Ludwigsfelde. Der Investor, der in Ludwigsfelde das IFA-Gebäude zu einem Flüchtlingsheim ausbauen will, macht Druck: Jan-Rudolf Ihle, Geschäftsführer der Berliner Baufirma Rima, sagt: „Mir sitzen Zeit und Geld im Nacken, eine Bank hält ihr Kreditgebot nicht ewig aufrecht.“ Ergäben sich jetzt in Berlin neue Projekte, könne er nicht mehr warten. Rima wurde in Berlin mit Plattensanierungen großen Stils bekannt, derzeit steht in Siethen ein Sanierungsblock kurz vor dem Einzug der Mieter. Rima wollte das ehemalige IFA-Gebäude an der Kreuzung Brandenburgische/Straße der Jugend ausbauen, weil die Stadt Ludwigsfelde 2017 ein neues Flüchtlingsdomizil braucht.

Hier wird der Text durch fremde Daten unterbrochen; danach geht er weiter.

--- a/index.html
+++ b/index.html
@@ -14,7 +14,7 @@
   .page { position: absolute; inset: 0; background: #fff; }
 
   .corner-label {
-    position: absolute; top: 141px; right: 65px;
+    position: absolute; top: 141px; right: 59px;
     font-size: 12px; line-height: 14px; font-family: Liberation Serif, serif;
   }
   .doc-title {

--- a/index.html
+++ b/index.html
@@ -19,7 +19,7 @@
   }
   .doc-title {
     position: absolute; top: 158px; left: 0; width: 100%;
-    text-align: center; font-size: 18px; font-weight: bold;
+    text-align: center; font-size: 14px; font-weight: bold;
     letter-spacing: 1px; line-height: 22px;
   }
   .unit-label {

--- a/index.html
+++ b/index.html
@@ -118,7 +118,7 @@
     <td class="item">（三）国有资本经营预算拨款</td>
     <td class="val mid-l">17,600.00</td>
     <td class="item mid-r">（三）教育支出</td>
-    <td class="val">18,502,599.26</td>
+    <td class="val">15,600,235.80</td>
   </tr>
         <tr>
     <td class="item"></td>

Das bisherige Heim im Birkengrund mit derzeit 180 Bewohnern steht an einer Stelle, wo die Stadt mit dem Gebiet Eichspitze weitere Industrie ansiedeln will. Der verstorbene Bürgermeister Frank Gerhard (SPD) hatte darüber mit dem Kreis verhandelt. Nun scheint sich die Situation geändert zu haben. Kreis und Stadt sahen sich die im Frühjahr bekanntgewordene Alternative mit dem IFA-Grundstück inzwischen genau an, beide sehen darin eine Verschlechterung gegenüber dem jetzigen Heim. Das Grundstück ist nicht nur kleiner und hat weniger Platz für Außenanlagen, auch der Lärm wäre nicht weniger als im Birkengrund. Zudem ist die viel befahrene Kreuzung vor der Tür eine Gefahr. Deshalb bahnt sich ein Umdenken bei den Behörden an, zumal Flüchtlinge wegen der unerwartet großen Zahl inzwischen fürs Erste auch in Gewerbegebieten untergebracht werden dürfen.

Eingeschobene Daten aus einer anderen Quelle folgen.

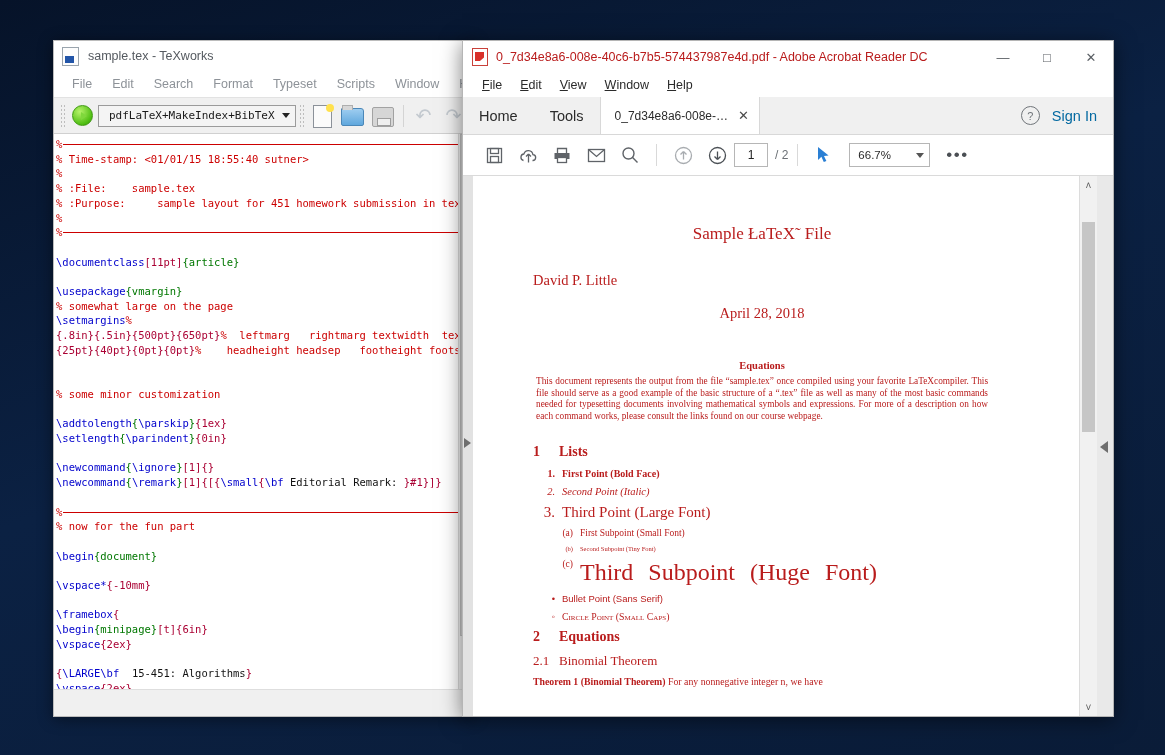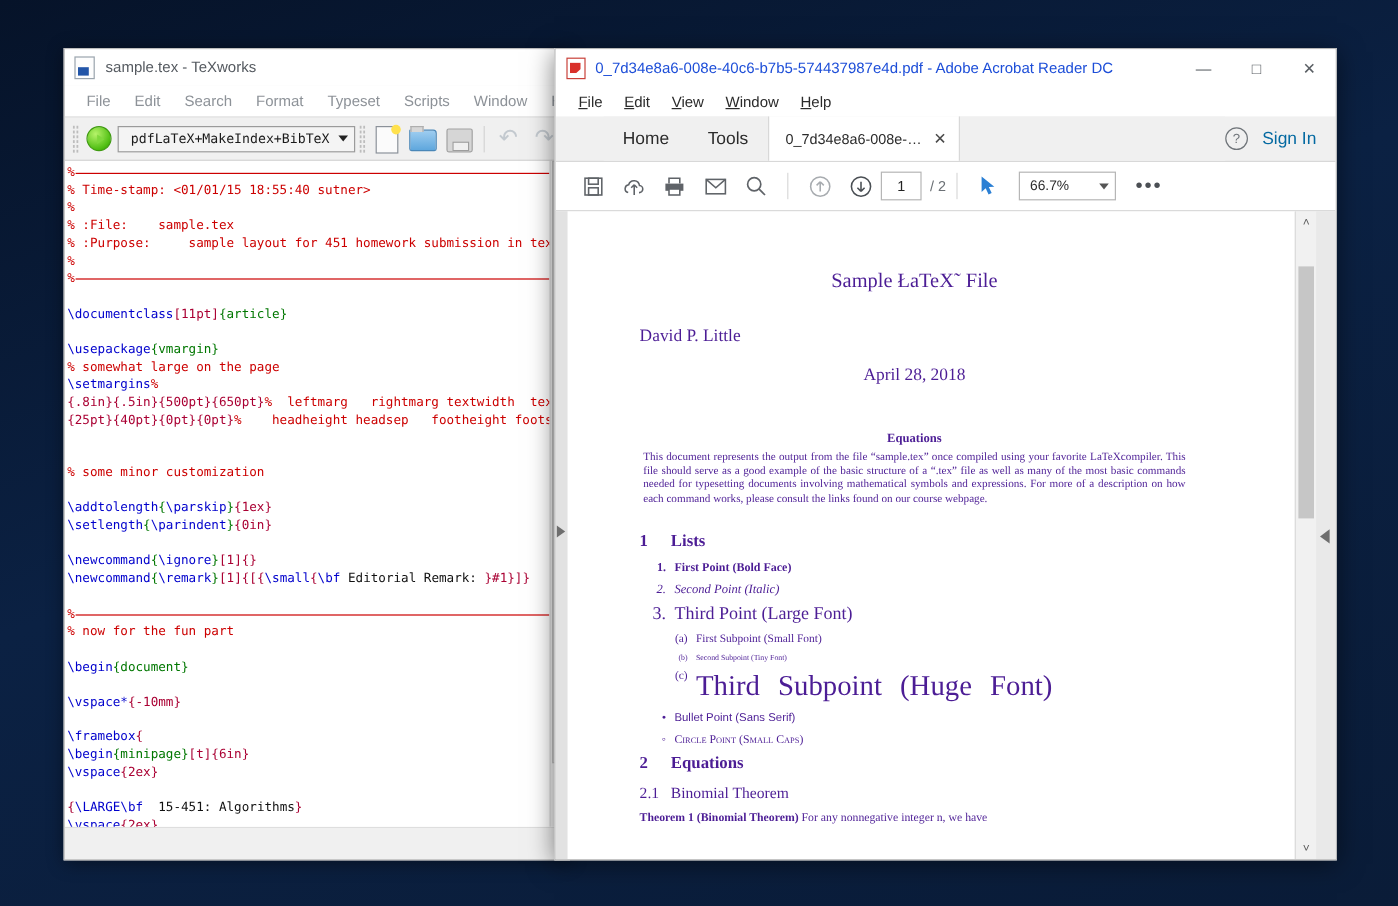--- a/index.html
+++ b/index.html
@@ -258,7 +258,7 @@
   }
   .ac-title-text {
     font-size: 12.5px;
-    color: #1d4ed8;
+    color: #b91c1c;
     white-space: nowrap;
     overflow: hidden;
   }

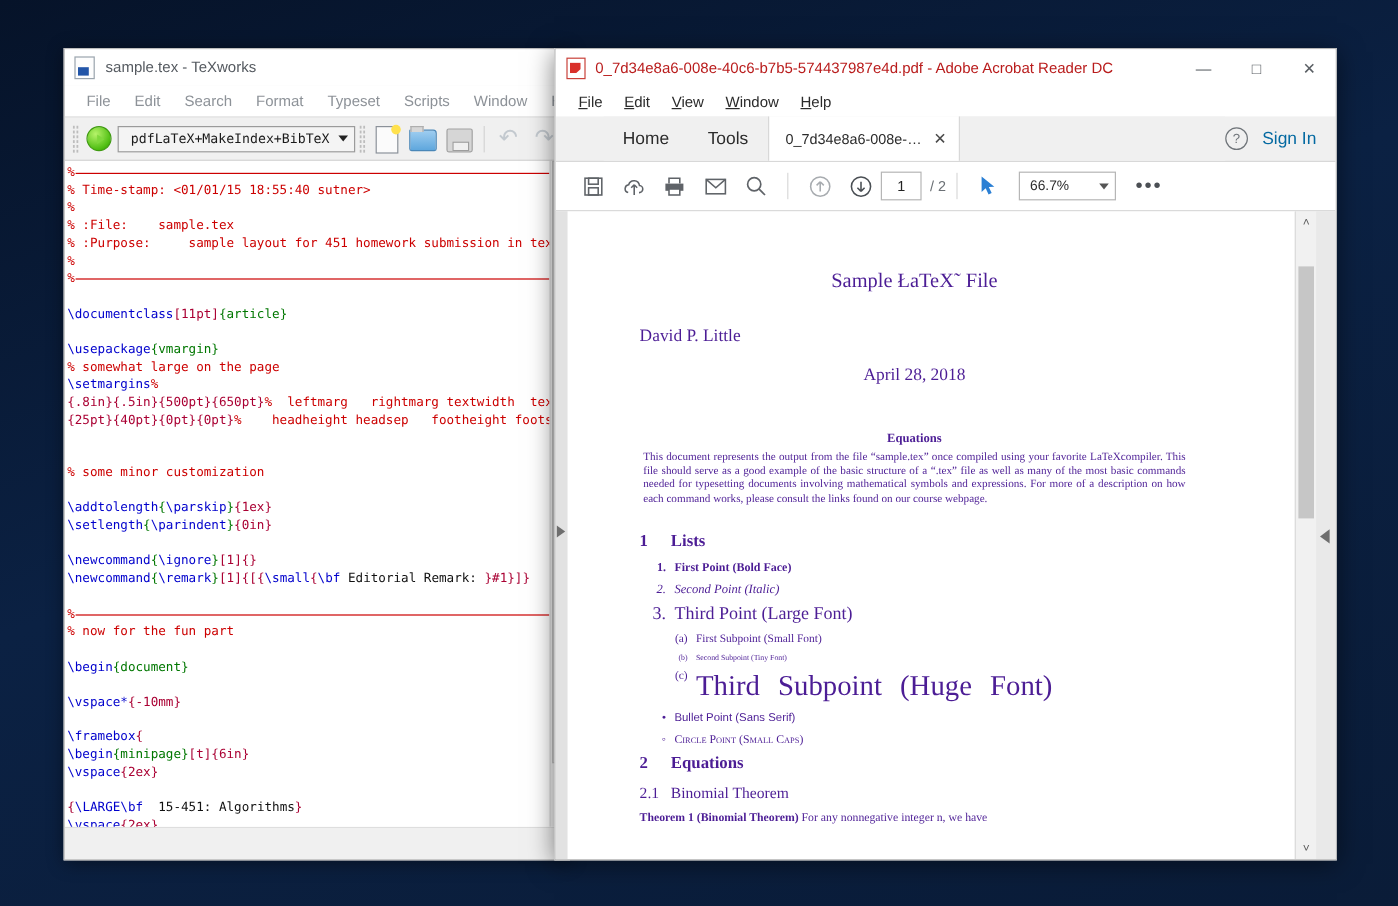--- a/index.html
+++ b/index.html
@@ -293,7 +293,6 @@
     border-bottom: 1px solid #d8d8d8;
     display: flex; align-items: stretch;
     flex: 0 0 auto;
-    padding-left: 40px;
   }
   .ac-navtab {
     display: flex; align-items: center;

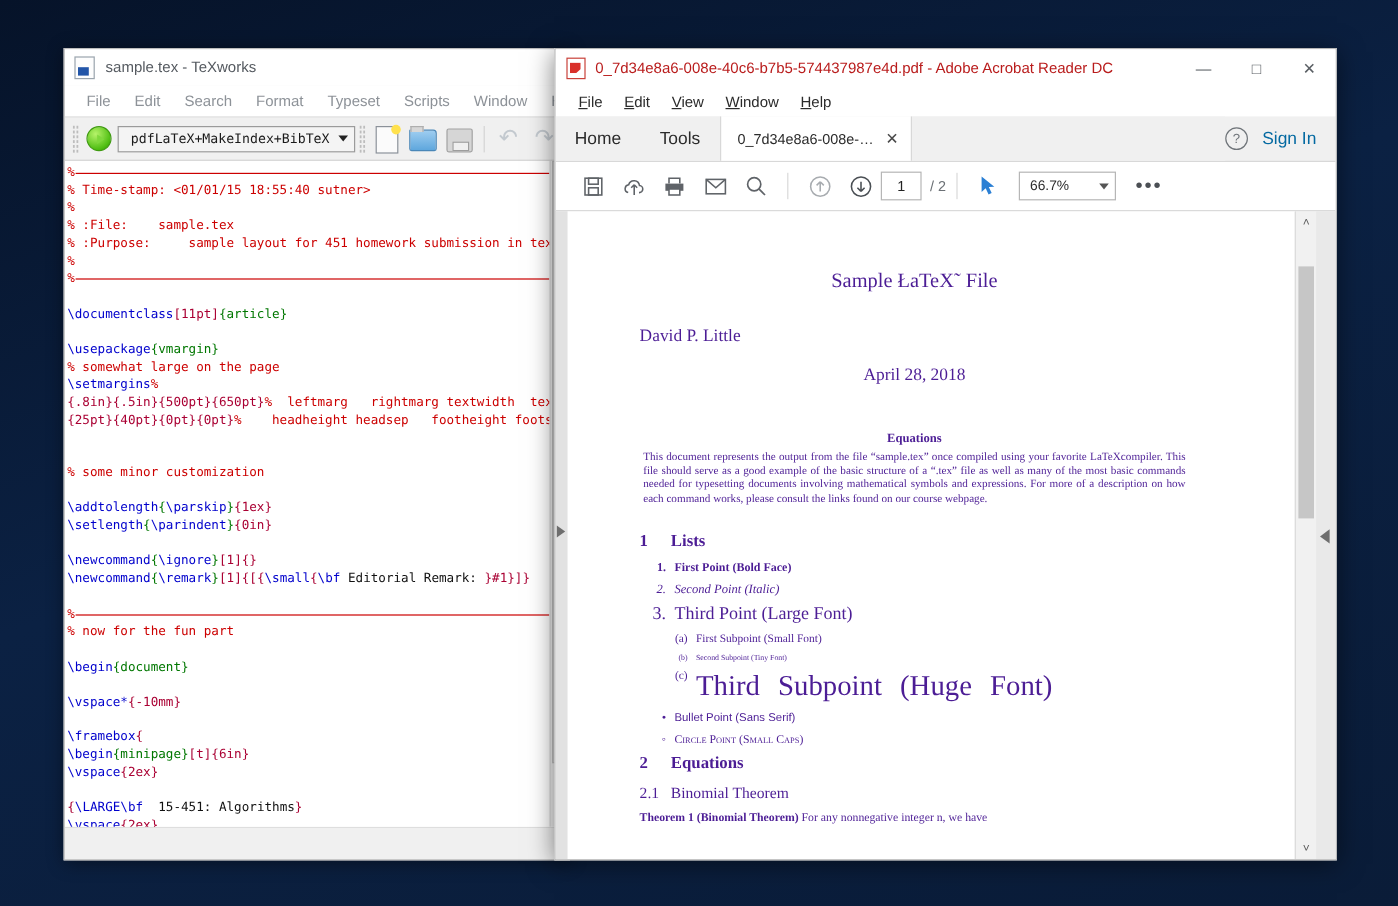--- a/index.html
+++ b/index.html
@@ -432,7 +432,7 @@
   
   .pdf-page {
     font-family: "Liberation Serif", serif;
-    color: #4c1d95;
+    color: #b91c1c;
     padding: 48px 88px 0 60px;
   }
   .pdf-title { text-align: center; font-size: 17px; margin-bottom: 28px; }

Landrätin Kornelia Wehlan (Linke) sagt: „Wir arbeiten an einer Entscheidung und sind genau wie alle Beteiligten an einer schnellen Lösung interessiert, deshalb stehen wir in engem Kontakt zur Stadt. Doch zuerst müssen wir die Menschen, die jetzt Woche für Woche ankommen, menschenwürdig unterbringen.“ Ihre Stellvertreterin Kirsten Gurske erklärt, warum die Entscheidung nicht so schnell gefällt werden kann, wie sich das der Unternehmer wünscht: „Wir haben in Ludwigsfelde eine Flüchtlingseinrichtung auf einer kreiseigenen Liegenschaft. Das IFA-Gebäude setzt eine Investition voraus, die erst mal gestemmt werden muss.“ Außerdem kämen auf Mittelzentren wie Ludwigsfelde noch weitere Anforderungen zu, wenn die gegenwärtigen Flüchtlingszahlen noch steigen, so Gurske. Der stellvertretende Ludwigsfelder Bürgermeister Wilfried Thielicke, vor allem zuständig für Wirtschaftsförderung, sagt: „Wenn die Entwicklung des Industriegebietes nicht eingeschränkt würde, sind auch wir dafür, das Heim dort zu lassen.“ Gegenwärtig gehe es zur Entwicklung des Industrie- und Gewerbegebietes Eichspitze um Verträge mit dem Vorhabenträger. Deshalb werde eine Entscheidung zum Flüchtlingsheim erst im Laufe des nächsten halben Jahres fallen.Das ist für Investor Ihle zu lange. Das sei sehr kritisch, sagte er. „Darüber muss ich gründlich nachdenken“.